Copy, from the data below, each line that has the word "Catalog".

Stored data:
::::
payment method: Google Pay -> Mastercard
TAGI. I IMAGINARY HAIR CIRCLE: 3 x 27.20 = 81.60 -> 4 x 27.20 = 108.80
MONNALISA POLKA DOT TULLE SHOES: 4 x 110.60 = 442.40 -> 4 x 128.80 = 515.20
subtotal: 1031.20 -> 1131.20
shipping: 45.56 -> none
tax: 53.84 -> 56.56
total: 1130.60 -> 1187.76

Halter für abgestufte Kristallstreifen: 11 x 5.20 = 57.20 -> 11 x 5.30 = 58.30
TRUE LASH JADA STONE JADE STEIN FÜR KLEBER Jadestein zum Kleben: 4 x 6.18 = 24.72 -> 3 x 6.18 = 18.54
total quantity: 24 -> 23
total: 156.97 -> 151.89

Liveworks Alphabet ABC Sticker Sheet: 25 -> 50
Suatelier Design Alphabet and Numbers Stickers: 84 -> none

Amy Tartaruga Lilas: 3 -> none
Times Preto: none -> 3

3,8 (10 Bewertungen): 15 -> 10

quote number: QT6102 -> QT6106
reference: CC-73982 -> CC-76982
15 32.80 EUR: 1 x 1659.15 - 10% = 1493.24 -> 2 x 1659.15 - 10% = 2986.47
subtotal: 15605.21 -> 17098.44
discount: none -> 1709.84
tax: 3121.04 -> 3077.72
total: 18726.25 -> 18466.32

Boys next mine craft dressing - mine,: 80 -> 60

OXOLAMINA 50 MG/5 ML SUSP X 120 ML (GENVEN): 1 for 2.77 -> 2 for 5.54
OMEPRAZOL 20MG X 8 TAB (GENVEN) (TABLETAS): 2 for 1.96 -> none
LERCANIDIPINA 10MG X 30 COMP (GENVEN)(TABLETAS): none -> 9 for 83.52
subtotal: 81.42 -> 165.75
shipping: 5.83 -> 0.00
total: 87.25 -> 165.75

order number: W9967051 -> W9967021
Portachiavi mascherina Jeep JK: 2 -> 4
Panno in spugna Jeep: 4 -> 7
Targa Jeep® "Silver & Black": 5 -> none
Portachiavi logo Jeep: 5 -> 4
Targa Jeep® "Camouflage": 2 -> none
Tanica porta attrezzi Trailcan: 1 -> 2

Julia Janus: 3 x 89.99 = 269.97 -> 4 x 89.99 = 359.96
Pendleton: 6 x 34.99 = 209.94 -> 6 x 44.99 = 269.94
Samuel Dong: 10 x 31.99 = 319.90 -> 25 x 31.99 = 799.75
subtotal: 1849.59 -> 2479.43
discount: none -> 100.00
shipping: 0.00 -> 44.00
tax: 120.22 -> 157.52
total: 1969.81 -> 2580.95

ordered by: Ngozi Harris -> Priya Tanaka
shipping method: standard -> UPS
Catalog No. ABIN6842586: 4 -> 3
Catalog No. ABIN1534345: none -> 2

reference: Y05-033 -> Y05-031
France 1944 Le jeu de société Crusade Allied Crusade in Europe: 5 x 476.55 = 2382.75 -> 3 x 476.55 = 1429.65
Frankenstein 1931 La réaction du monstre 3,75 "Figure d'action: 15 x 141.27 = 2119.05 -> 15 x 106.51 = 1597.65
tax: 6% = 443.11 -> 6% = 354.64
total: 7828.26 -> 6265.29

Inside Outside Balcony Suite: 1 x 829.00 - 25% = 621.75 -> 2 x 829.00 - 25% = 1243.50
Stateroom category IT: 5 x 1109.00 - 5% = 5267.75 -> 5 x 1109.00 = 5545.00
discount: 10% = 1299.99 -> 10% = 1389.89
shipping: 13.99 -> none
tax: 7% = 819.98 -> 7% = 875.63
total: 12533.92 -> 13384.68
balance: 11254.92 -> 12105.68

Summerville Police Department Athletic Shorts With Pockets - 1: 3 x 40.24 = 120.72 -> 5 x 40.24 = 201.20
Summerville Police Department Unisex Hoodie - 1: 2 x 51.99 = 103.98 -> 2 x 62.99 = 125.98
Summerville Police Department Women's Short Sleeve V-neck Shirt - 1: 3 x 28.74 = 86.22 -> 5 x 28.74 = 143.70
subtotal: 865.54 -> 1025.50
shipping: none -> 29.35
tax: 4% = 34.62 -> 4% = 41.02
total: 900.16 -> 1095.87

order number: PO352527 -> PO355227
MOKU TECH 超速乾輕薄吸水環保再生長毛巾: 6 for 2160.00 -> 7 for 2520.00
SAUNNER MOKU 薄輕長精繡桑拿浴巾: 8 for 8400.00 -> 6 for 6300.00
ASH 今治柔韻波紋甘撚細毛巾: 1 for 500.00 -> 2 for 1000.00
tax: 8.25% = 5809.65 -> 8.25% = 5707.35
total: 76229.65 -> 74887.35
::::
_ANSWER_:
Catalog No. ABIN6842586: 4 -> 3
Catalog No. ABIN1534345: none -> 2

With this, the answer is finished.